= Redkite =

RedKite is a lightweight, airborne wide-area motion imagery (WAMI) sensor developed by Logos Technologies, a defense contractor based in Fairfax, Virginia. The system is designed for force protection, border security, disaster response and other missions. Weighing less than 35 pounds, RedKite is equipped with a 50-plus megapixel electro-optical camera and an onboard, eight-hour data processing/storage unit. This allows users to both image a city-sized area as well as conduct analyses of live and recorded imagery in the air, in real time.

The RedKite WAMI system comes in two versions:

- It is either housed in a pod that can be mounted to the hard point of a plane, helicopter, and unmanned aerial vehicle (UAV), or
- It can be integrated directly into the payload bay of a tactical UAV (or U.S. Department of Defense Group 3 unmanned aircraft system). This latter version, which is carried in the payload bay of the Insitu Integrator, is called RedKite-I.

In terms of capability, RedKite resembles systems used by the U.S. military in both Iraq and Afghanistan, such as Constant Hawk and Kestrel Block I, but much lighter than these fielded sensors.

==Development==

The podded version of the RedKite WAMI sensor was first prototyped by Logos Technologies in May 2014. It weighed 35 pounds and, at the time, lacked processing electronics.
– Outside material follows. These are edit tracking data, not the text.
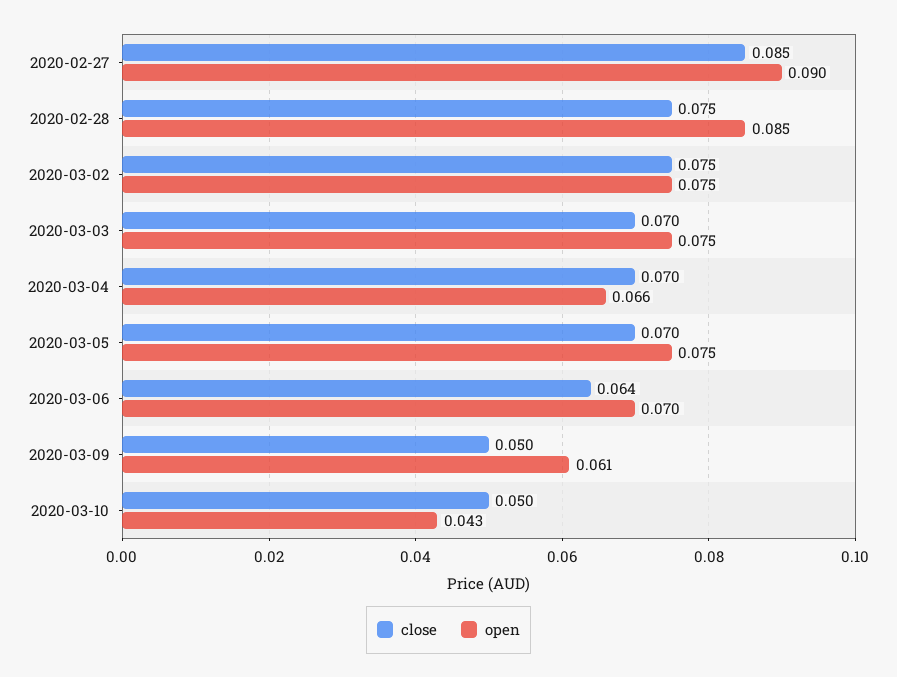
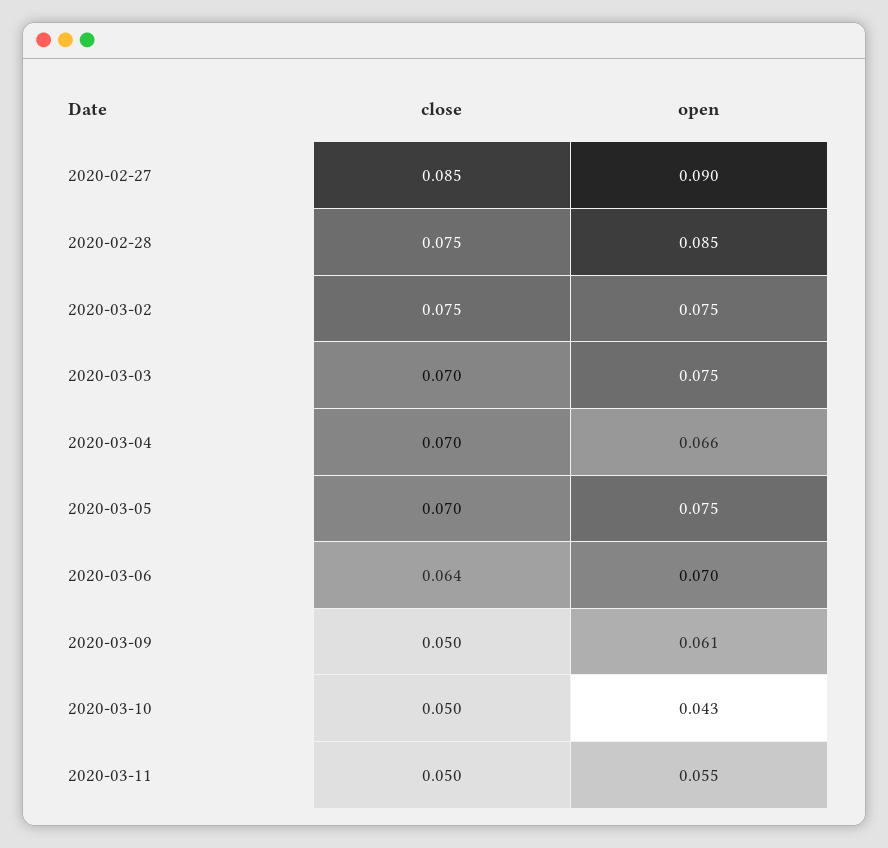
close, 2020-03-11: none -> 0.05
open, 2020-03-11: none -> 0.055

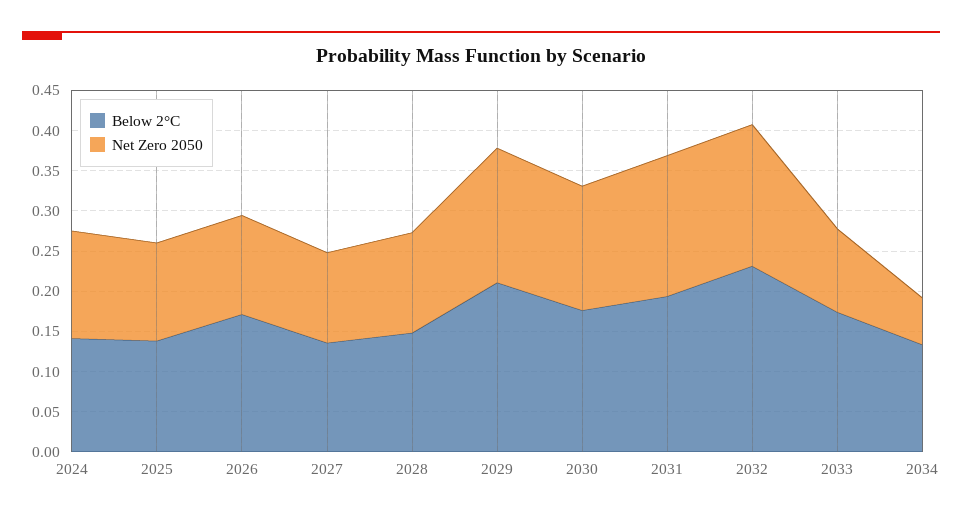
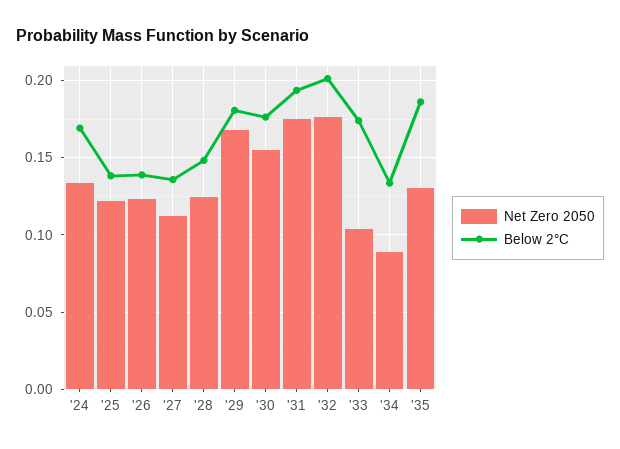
Below 2°C, 2024: 0.14 -> 0.17
Below 2°C, 2026: 0.17 -> 0.14
Below 2°C, 2029: 0.21 -> 0.18
Below 2°C, 2032: 0.23 -> 0.2
Net Zero 2050, 2034: 0.06 -> 0.09
Net Zero 2050, '35: none -> 0.13
Below 2°C, '35: none -> 0.185

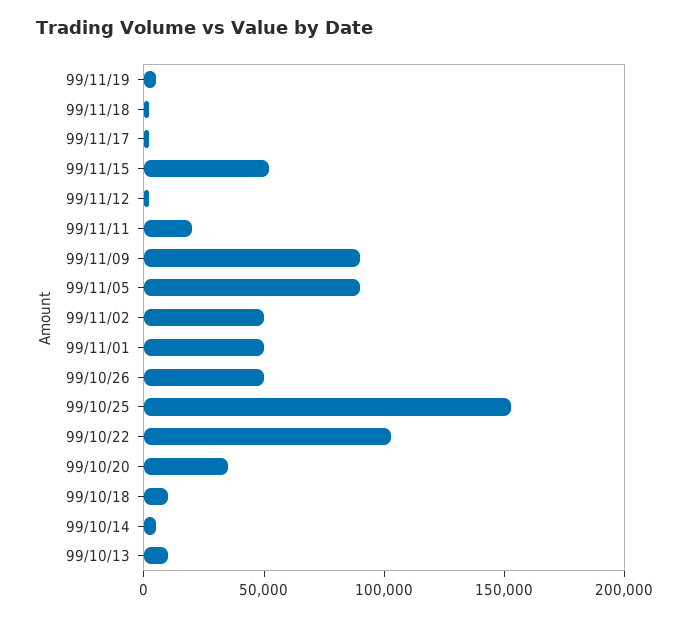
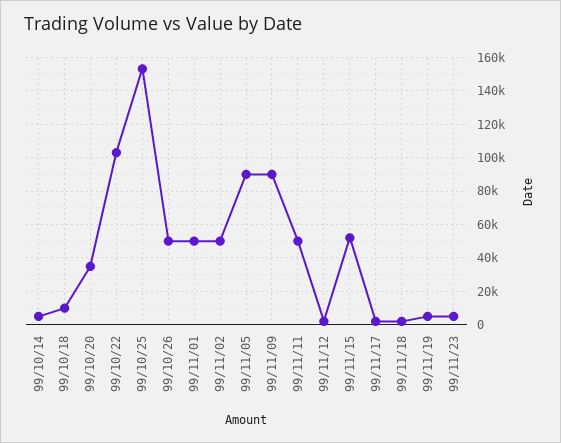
99/11/11: 20000 -> 50000
99/10/13: 10000 -> none
99/11/23: none -> 5000

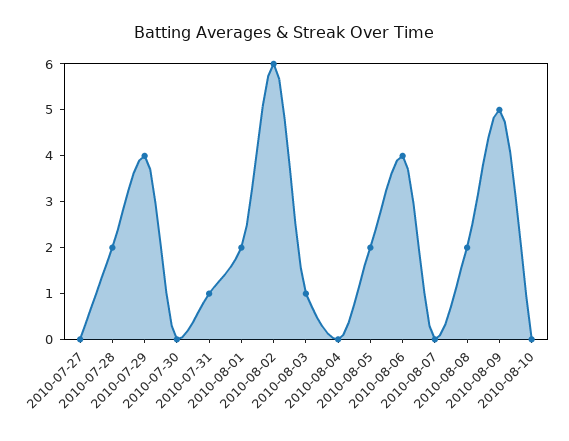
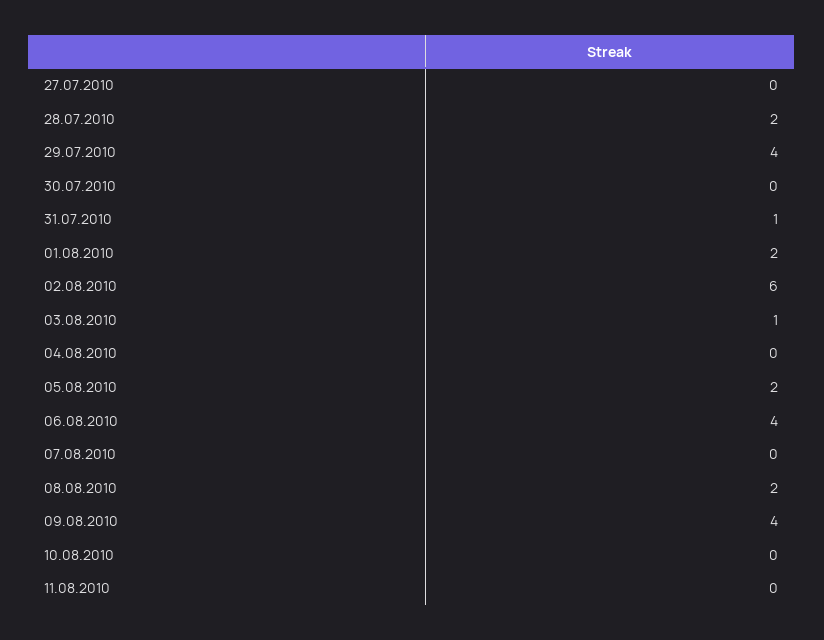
2010-08-09: 5 -> 4
11.08.2010: none -> 0

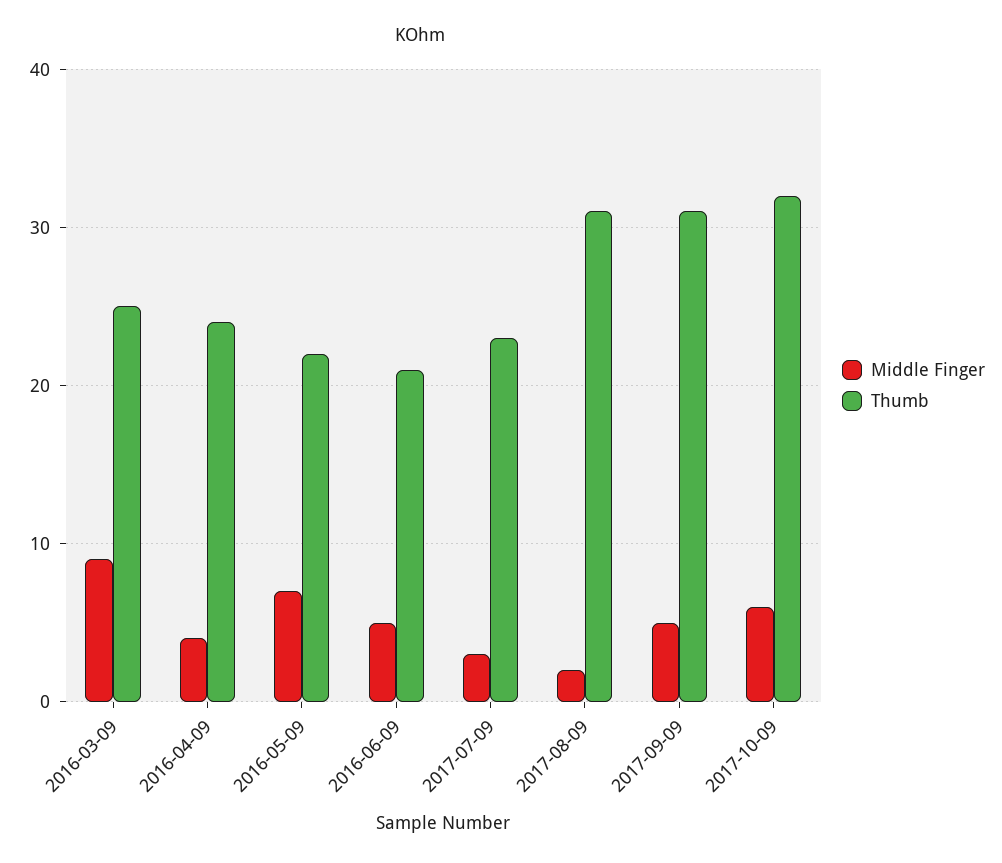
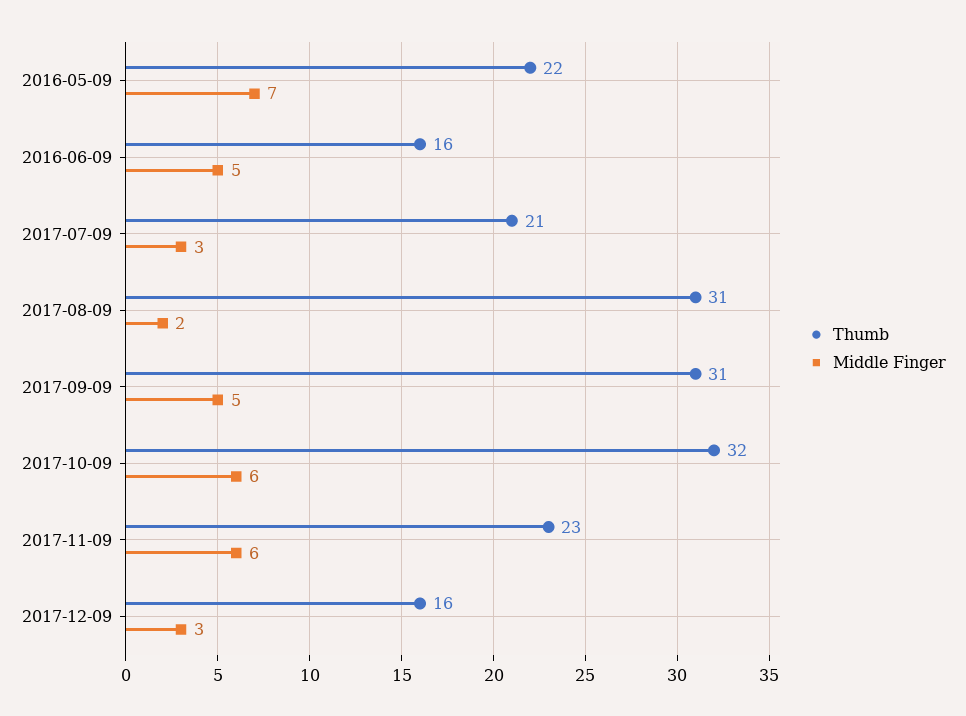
Middle Finger, 2016-03-09: 9 -> none
Thumb, 2016-03-09: 25 -> none
Middle Finger, 2016-04-09: 4 -> none
Thumb, 2016-04-09: 24 -> none
Thumb, 2016-06-09: 21 -> 16
Thumb, 2017-07-09: 23 -> 21
Thumb, 2017-11-09: none -> 23
Middle Finger, 2017-11-09: none -> 6
Thumb, 2017-12-09: none -> 16
Middle Finger, 2017-12-09: none -> 3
Since then, company engineers have been creating lighter, more sophisticated versions of the system that includes on onboard edge-processing unit, which prepares collected data while the platform is still in the air.

In May 2016, the company unveiled a version of the podded RedKite system weighing less than 30 pounds at the Special Operations Forces Industry Conference (SOFIC) in Tampa, Fla. And Logos Technologies has been working on a version weighing nearly 20 pounds for smaller UAVs, or Group 2 unmanned aircraft systems.

==Capabilities==

When flown 12,000 feet above ground level, RedKite images a 12-square kilometer area in real time and medium resolution—allowing the WAMI system to detect and track multiple, geographically dispersed targets at once. RedKite can also cue a narrow-field, high-resolution video cameras to identify people and vehicles that have been detected. Users on the ground can access up to 10 different video feeds, or “chip-outs,” pulled from the WAMI system's vast field of view and have them displayed in windows on their mobile devices while the system is still in the air.

==Testing==

The RedKite WAMI system was first tested on manned aircraft: on the Eurocopter AS350 Écureuil, in December 2014, and the Cessna 206 Caravan, in June 2016. However, given its light weight and compact size, RedKite has also been tested on Group 3 unmanned aircraft systems.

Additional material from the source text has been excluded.